═══ Given entries

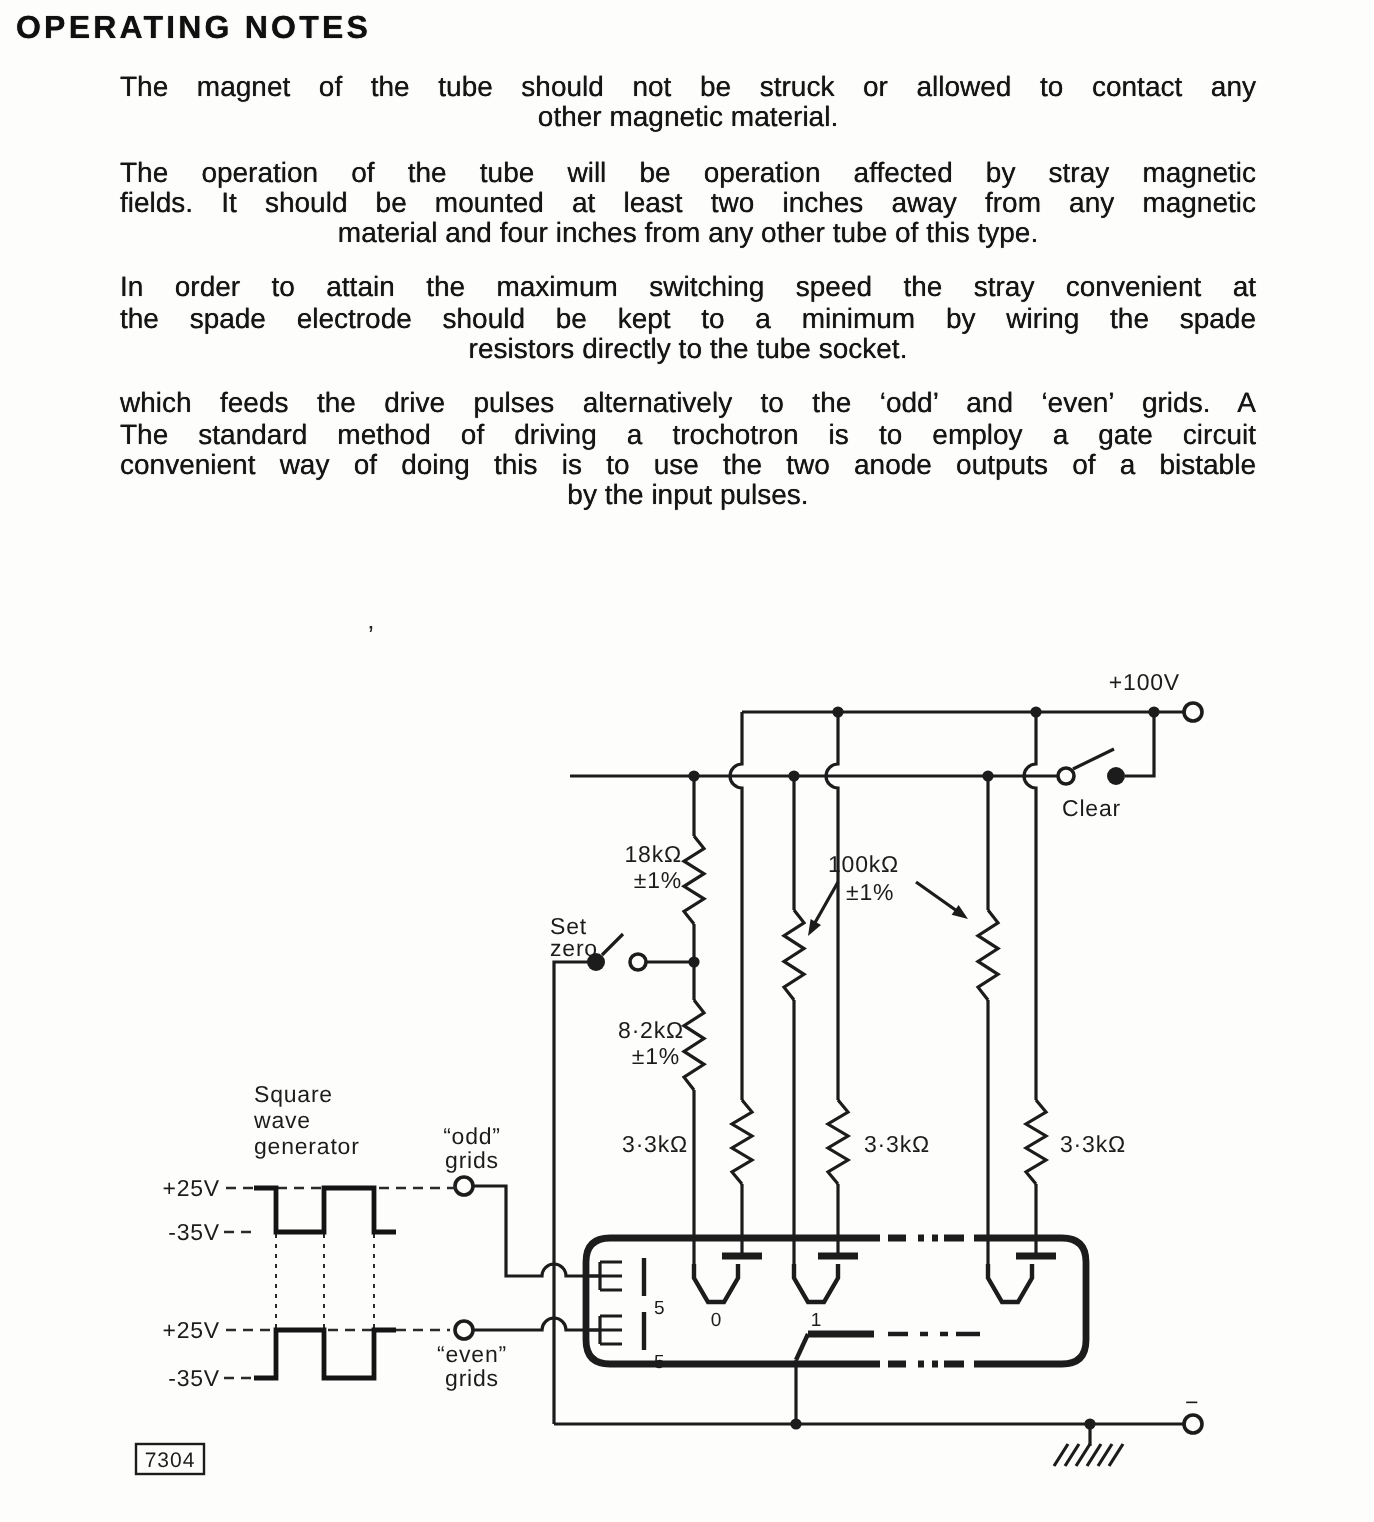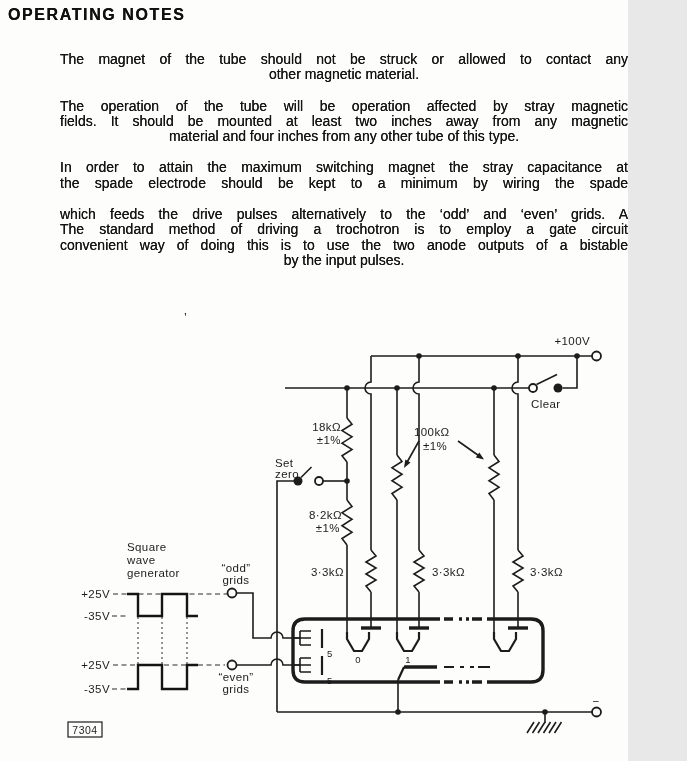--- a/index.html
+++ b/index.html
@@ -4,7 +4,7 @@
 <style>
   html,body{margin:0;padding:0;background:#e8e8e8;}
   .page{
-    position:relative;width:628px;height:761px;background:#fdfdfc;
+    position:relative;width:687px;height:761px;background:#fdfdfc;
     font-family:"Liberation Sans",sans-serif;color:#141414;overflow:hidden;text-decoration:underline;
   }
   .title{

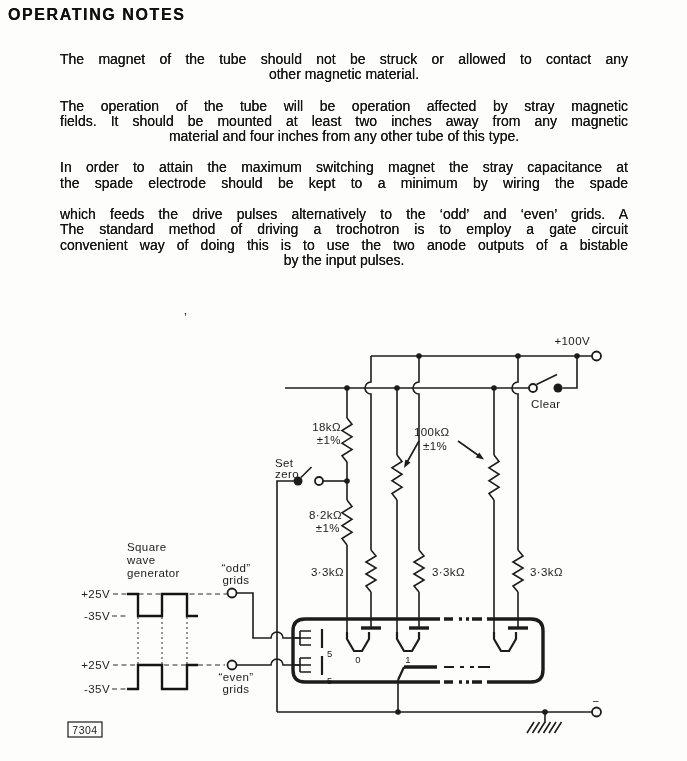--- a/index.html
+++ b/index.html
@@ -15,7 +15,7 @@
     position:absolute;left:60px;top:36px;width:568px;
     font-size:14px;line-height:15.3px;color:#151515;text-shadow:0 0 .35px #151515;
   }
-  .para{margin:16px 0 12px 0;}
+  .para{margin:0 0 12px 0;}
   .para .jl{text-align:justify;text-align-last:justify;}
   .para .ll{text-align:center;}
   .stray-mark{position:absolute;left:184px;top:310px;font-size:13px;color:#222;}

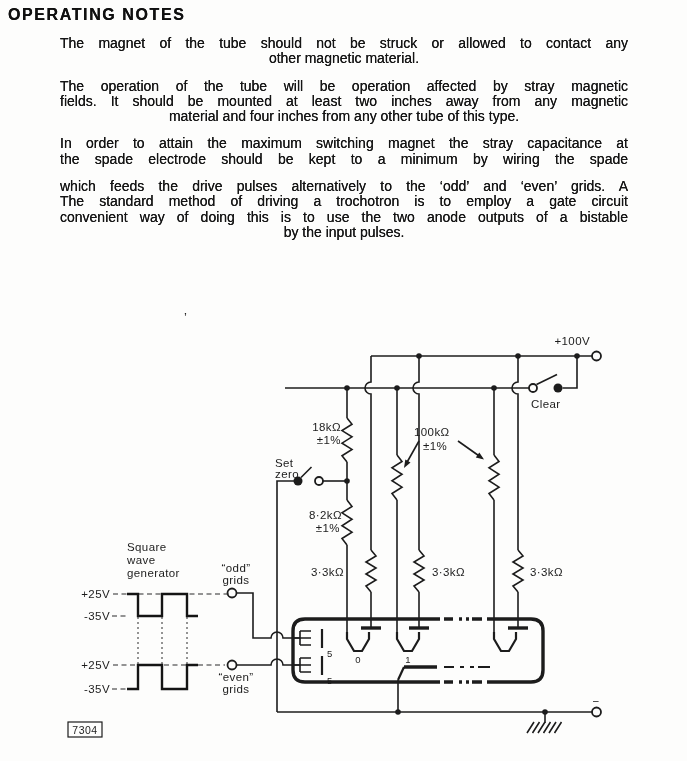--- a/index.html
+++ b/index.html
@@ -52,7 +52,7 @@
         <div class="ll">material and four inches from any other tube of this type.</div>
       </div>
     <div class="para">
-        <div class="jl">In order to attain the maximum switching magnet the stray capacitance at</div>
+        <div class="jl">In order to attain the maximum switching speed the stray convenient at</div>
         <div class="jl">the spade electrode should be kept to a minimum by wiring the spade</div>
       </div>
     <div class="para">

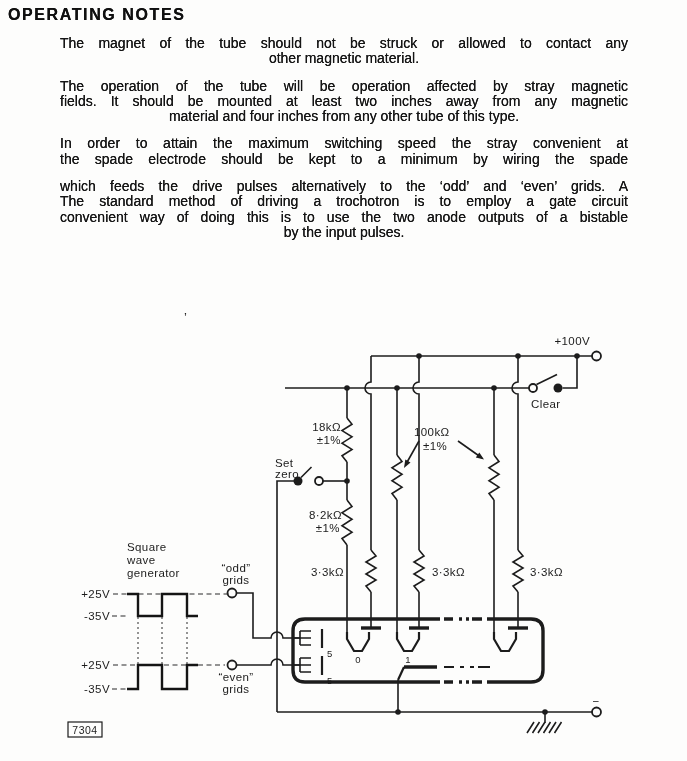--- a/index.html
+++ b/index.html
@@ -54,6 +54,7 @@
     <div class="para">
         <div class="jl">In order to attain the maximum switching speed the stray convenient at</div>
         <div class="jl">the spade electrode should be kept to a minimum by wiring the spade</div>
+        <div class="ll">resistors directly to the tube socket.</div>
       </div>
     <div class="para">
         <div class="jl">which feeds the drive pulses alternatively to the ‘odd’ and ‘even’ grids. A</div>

══════

**Task goal**
Copy all lines above containing the string "stray".

**Expected output**
   .stray-mark{position:absolute;left:184px;top:310px;font-size:13px;color:#222;}
-        <div class="jl">In order to attain the maximum switching magnet the stray capacitance at</div>
+        <div class="jl">In order to attain the maximum switching speed the stray convenient at</div>
         <div class="jl">In order to attain the maximum switching speed the stray convenient at</div>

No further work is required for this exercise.